各地のセグメント・ストーリーに感じたこと

自身もSTRAVAのグローバルキャンペーンに出演した峰岸さんに、世界のセグメント・ストーリーに対する感想を伺ってみた。すると〈セグメント〉にチャレンジし続けるアスリートならでは視点で答えが返ってきた。

「英国の女性サイクリストのドミ二・ラドウェイさんのストーリーでは、すごく印象に残ったことが2点あって、ひとつめが自転車を漕いでる時は他のことを考えている余裕はない、そこに集中してるという話。僕も「吾妻山VERTICAL」や「吾妻山DOWNHILL」といったセグメントに挑戦する時は、このセグメントに本当に集中してるなって。

もうひとつは、自転車場というのが一番安い託児所だという話。支える側のスポーツの喜びが表現されていた。素晴らしいコミュニティで歴史があって面白いなって思いました。楽しいと思える限り自転車を続けていくっておっしゃってましたけど、ぜひずっと楽しいままでいて欲しいなと思いました。

一方、米国コロラド州ボルダーのヒラリー・アレンさんはプロとしてスポーツの楽しいところだけじゃなくて大変な部分、怪我からの復帰というストーリーがある。“ランニングができなくてもありのままの自分で十分だと自分自身がわからないと何も始まらない”という部分、そこの領域まで僕はいっていないなって思いながらも面白いなって。

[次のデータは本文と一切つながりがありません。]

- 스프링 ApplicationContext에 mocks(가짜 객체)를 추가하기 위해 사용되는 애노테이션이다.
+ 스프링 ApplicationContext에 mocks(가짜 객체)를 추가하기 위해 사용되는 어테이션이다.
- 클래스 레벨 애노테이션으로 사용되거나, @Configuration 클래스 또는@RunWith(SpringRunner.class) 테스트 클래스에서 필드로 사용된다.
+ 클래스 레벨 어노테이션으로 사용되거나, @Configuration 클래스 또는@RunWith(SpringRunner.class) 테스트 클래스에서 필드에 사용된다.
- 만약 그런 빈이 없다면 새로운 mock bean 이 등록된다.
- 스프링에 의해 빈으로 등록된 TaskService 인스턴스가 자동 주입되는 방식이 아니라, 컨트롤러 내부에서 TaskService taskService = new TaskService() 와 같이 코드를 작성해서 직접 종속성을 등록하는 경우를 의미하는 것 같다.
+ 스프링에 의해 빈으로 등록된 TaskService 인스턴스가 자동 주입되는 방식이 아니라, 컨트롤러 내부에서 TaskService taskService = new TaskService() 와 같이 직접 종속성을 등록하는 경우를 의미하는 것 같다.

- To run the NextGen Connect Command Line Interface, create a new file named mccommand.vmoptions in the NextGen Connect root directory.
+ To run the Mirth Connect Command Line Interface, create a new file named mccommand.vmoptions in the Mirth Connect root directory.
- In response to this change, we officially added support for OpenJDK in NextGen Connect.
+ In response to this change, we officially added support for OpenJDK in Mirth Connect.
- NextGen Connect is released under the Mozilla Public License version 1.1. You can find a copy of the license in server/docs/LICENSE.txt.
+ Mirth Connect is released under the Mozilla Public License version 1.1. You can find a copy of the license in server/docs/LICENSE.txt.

また、どんな時にもそこに彼女のホームマウンテンであるグリーンマウンテンがあったって話をされていて、ああ、まさにそれは僕にとっての吾妻山だと。自分がどんな状況にあっても、あの山は変わらずに泰然として佇んでいる。その感じ方は同じマインドだなと思いました」

各地で「峰マラソン」が生まれる未来

峰岸さんはSTRAVAの〈セグメント〉機能によって、コミュニティが強化された出来事とスカイランニングが合わさることで、日本の山岳地域に多様な文化が生まれる可能性があるのではないかと指摘する。

「日本は山間地が7割くらいあって、地域には必ず吾妻山みたいなシンボリックな山があると思うんですよね。そこでこのSTRAVAの〈セグメント〉を使って町の中心から山の峰まで走る「峰マラソン」というものが桐生だけじゃなくて日本全国に横展開できればスカイランニングというスポーツが文化、カルチャーとして根付いていくんじゃないか。まさにそれがスカイランニングの哲学だと思っていて、こういったものが広がってくれないかなって思いがありますね」

挑戦しがいのある〈セグメント〉が身近にあって、それに地域のアスリートたちが日々挑戦する。時には他地域からその〈セグメント〉に挑む道場破りのようなコミュニケーションがあっても面白いかもしれない。峰岸さんの思い描く未来には、STRAVA〈セグメント〉とスカイランニングの可能性が無限に広がっているように見える。